What does it mean to invest $1 billion in generative AI?

PricewaterhouseCoopers (PwC), one of many consultancies pouring money into the buzzy technology, is making a pricey gamble based on the belief that generative AI will revolutionize the future of work and the global economy. PwC wants to position itself at the forefront of educating clients on best practices and use cases.

In order to spread generative AI knowledge and expertise, the professional services firm is enacting an upskilling campaign to familiarize its US rank-and-file with the tech.

“We think it’s really important that our people understand both the power of the tools and the responsibility they have to apply to the tools in the right way,” Joe Atkinson, PwC’s vice chair and chief products and technology officer, said at PwC’s tech showcase in May.

As the generative AI hype train barrels forward, some organizations increasingly view fluency in the tech as a vital skill, and AI ethicists implore companies to train their people to work alongside it.
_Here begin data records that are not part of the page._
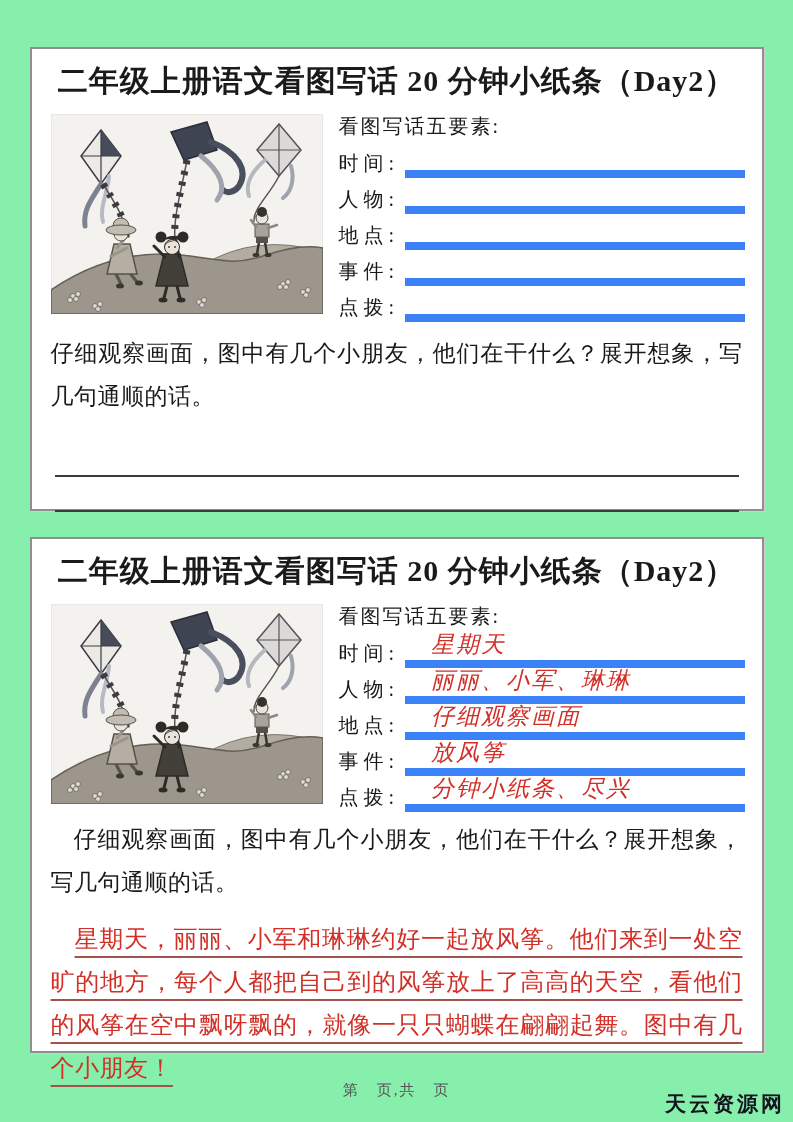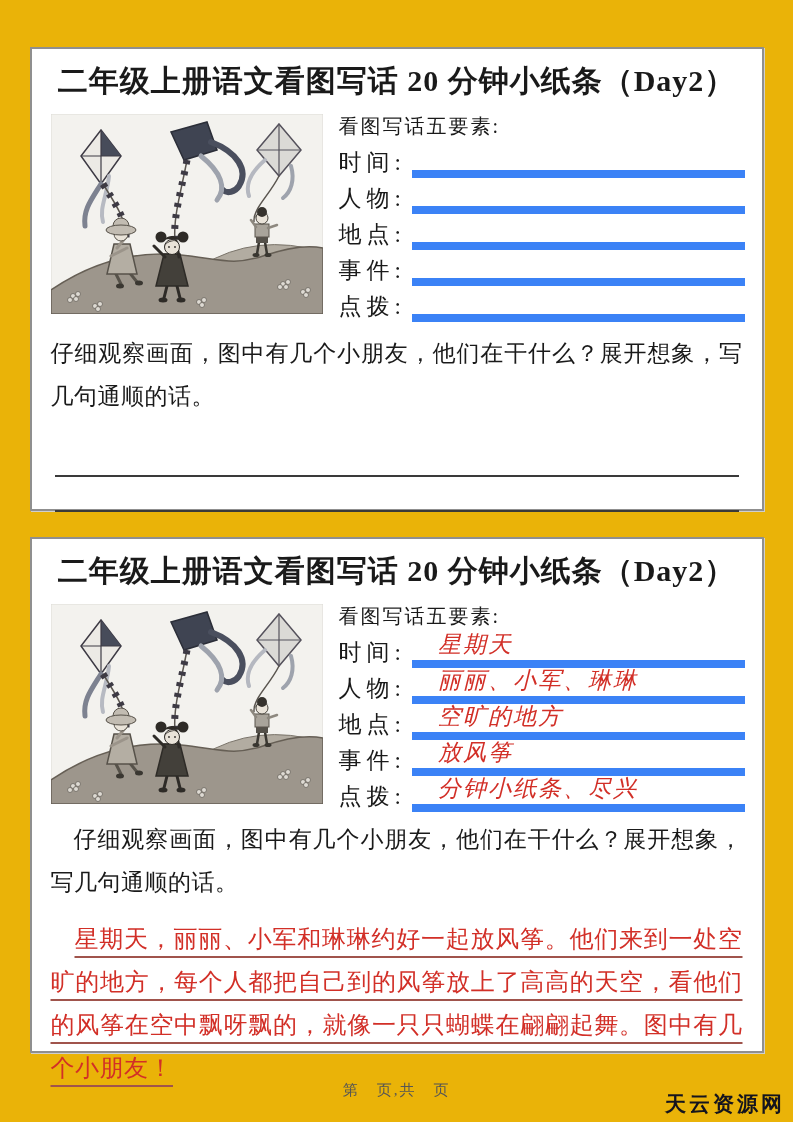"二年级上册语文看图写话 20 分钟小纸条（Day2）" .page { background: #eab308 -> #86efac }
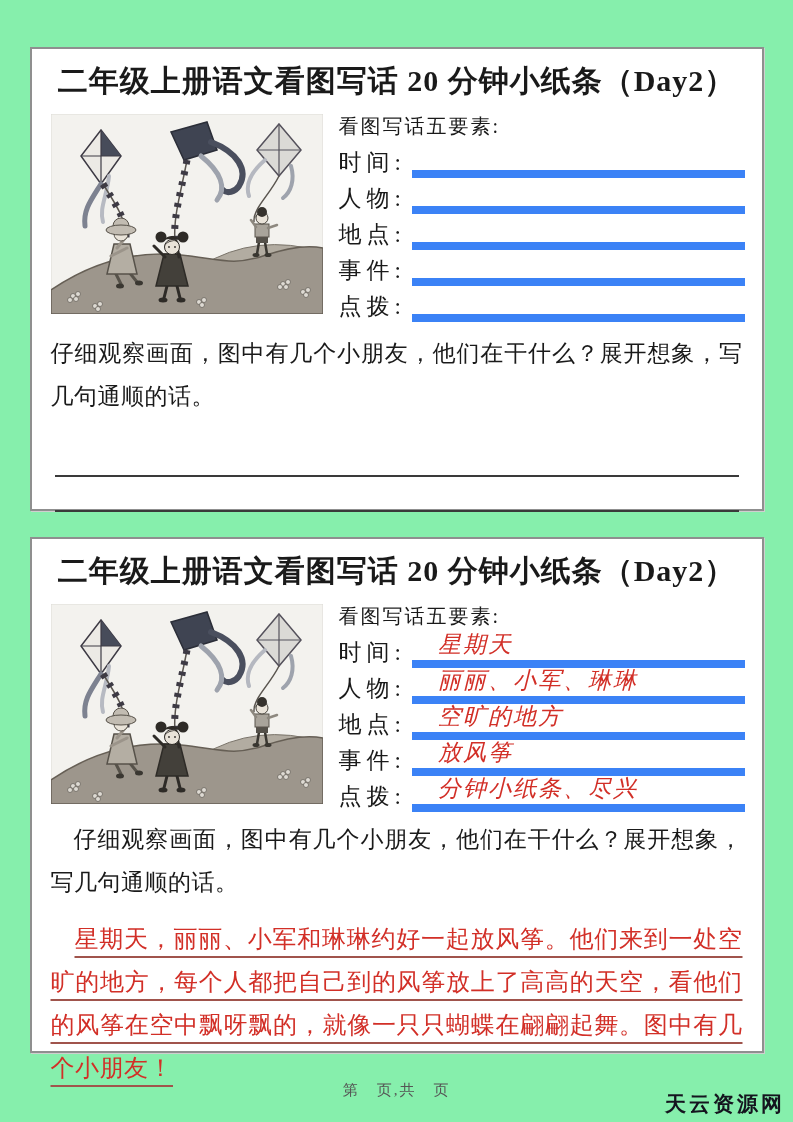"时间:" .field-label { font-size: 23px -> 20px }
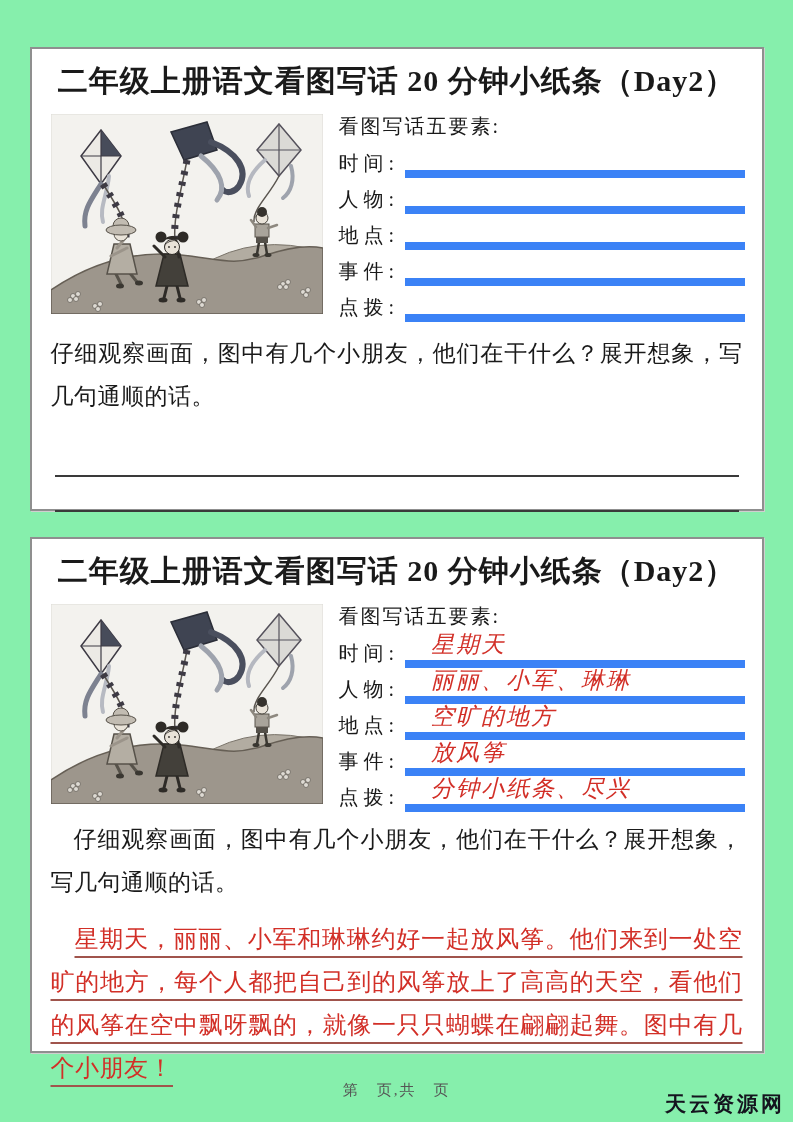"空旷的地方" span.field-value { text: 空旷的地方 -> 仔细观察画面 }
Unlike a variety of corporate giants that have banned use of certain generative AI products such as ChatGPT, PwC will attempt to acquaint 65,000 US employees with generative AI on various levels of technical proficiency over a three-year period, according to a company announcement.

Julia Lamm, workforce transformation partner at PwC, told HR Brew that the upskilling campaign will immerse employees in practical scenarios, allowing them to apply what they’ve learned. “If you don’t create a space for the people who did the learning to apply the learning soon thereafter, you might as well set your money on fire,” she said.

Responsibility. PwC is partnering with OpenAI and Microsoft, which are providing the consultancy access to their GPT-4/ChatGPT and Azure OpenAI services respectively.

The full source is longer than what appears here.